Sometimes I order my brain to come up with a good idea for a blog. My brain doesn’t cooperate. Sometimes I’ll start down the path, writing about a topic that’s interesting to me; then it isn’t interesting anymore. I get sick of listening to myself.

I have a heap of abandoned blog posts. That doesn’t surprise me. I’m nice to my brain; I let it off the hook when it refuses to cooperate.

I had an idea that maybe I could record my random thoughts. We’ll see how that works:

Do you like those stickers on the back of people’s cars that tell you about the races they’ve run? You know, they’re usually white and black. They’re written in a modern font: 13.1 and 26.2. The Ironman triathletes have stickers that say 140.6. Braggers.

running sticker

I have been measuring my walks with Reggie in the morning with this awesome new app Olivia downloaded for me. Surprise! I’m not walking nearly as far as I had imagined. My walks vary between 1.5 and 1.7 miles.

I was thinking I might get a sticker on the back of my car with a stick figure walking her dog. Above the stick figure will be “1.7”. Do you think that will seem like bragging? Sure, I’m proud of myself, but I don’t need to be obnoxious about it. It’s just that when you push yourself beyond what the average person believes is humanly possible, you want to commemorate that in some way. That’s why I thought the sticker might be fun. A tattoo would be another way to go.

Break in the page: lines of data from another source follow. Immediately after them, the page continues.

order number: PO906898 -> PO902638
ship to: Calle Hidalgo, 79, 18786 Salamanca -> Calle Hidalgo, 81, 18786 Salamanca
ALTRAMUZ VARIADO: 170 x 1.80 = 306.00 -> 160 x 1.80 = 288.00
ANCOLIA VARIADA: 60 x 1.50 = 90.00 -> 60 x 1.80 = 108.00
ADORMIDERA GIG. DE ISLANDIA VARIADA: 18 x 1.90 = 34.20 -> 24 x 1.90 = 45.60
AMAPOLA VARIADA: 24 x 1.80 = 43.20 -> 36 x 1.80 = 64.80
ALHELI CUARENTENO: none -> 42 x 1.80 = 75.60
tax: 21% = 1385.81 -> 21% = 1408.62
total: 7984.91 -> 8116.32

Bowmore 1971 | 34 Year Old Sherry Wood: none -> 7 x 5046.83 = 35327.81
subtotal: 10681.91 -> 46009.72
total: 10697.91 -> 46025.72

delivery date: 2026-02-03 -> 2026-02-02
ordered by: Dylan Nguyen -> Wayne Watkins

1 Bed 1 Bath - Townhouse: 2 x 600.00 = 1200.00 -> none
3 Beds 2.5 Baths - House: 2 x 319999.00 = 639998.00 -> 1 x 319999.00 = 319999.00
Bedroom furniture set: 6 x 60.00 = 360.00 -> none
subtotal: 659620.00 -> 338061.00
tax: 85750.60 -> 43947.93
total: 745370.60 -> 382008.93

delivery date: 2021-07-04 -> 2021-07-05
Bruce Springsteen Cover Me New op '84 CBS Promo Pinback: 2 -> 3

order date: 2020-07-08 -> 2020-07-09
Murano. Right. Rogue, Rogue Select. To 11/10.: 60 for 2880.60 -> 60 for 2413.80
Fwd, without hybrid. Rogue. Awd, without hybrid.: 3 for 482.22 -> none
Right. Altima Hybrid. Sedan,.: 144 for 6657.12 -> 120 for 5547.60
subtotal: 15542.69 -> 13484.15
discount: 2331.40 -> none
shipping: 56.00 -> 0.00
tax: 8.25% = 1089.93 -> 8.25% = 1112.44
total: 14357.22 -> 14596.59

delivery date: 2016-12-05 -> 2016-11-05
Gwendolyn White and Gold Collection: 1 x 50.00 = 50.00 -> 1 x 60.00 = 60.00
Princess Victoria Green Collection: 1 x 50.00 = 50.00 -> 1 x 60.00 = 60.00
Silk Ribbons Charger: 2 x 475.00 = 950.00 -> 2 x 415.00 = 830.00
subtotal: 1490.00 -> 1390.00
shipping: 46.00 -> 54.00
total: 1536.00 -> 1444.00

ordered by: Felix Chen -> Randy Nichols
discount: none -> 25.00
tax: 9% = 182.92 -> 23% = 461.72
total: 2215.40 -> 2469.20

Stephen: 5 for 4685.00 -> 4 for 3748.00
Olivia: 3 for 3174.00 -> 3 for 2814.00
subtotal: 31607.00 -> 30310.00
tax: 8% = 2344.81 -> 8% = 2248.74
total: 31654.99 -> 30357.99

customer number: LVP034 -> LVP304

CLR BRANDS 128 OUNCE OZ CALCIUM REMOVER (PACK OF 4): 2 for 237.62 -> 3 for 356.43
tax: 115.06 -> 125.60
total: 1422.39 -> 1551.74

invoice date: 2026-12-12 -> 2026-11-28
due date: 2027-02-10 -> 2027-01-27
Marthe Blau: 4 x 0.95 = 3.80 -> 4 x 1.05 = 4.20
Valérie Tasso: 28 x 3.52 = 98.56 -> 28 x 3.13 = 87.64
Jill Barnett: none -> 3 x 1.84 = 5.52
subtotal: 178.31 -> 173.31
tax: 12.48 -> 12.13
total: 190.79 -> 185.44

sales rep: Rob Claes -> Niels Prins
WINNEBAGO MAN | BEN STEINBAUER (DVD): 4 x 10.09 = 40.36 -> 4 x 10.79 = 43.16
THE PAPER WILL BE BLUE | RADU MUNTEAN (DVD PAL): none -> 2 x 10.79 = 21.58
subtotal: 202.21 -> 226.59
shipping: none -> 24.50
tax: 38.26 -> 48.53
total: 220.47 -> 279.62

People will ask what the tattoo means. I’ll say, “It’s just something I look at it when times are hard, and I need strength. I know I can get through whatever challenges I have, because I walk a mile or two. Every.Day.” Then I’ll whisper it again for emphasis, “Every. Day.”

That’s gonna choke people up. Maybe I should just go with the sticker.

Scott ran an Ironman when he turned 40. That was fun. The kids and I followed him around all day. We were nervous about the swim; mainly because Scott doesn’t know how to swim. Knowing how to swim is a super big advantage. Scott spent the summer before the race learning what most people learn when they’re 10-years-old, and in level 3 swim class.

During the race, Scott’s friend was stationed near the water. The kids and I were at the point where the racers were just taking off on their bikes, after the swim. We kept waiting, and waiting, and waiting to see Scott. We couldn’t find Scott. At first I felt okay. He told me that his swim would be the weakest part of his race. After what felt like a long time, we started seeing the great grandmas in the race. They would peddle by on their bikes with baskets and a horn. I started getting nervous.

Eddie had been telling me that he thought he saw his dad on his bike when we first got to the race. I said that wasn’t possible; that was too soon. Scott said he’d be passing by later than that.

Scott’s friend called me from her spot over by the water. She asked if I had seen Scott. She told me she never saw him get out of the water. I continued to ignore Eddie. Instead, I listened to my own irrational, anxiety induced theories. Why wouldn’t I? Those theories never steer you wrong. Scott had drown. I started crying.

I called Scott’s sister to tell her Scott had drown. Scott’s sister is, seriously, like my favorite audience. We both agree that it’s always safest to assume the worst. She started crying too. She was able to check his progress from her computer. Oops. False alarm. Eddie was right. Scott had finished the swim portion much more quickly than he expected. That was actually him taking off on his bike when we first got there. Sorry kids. Dad is alive. Let us rejoice!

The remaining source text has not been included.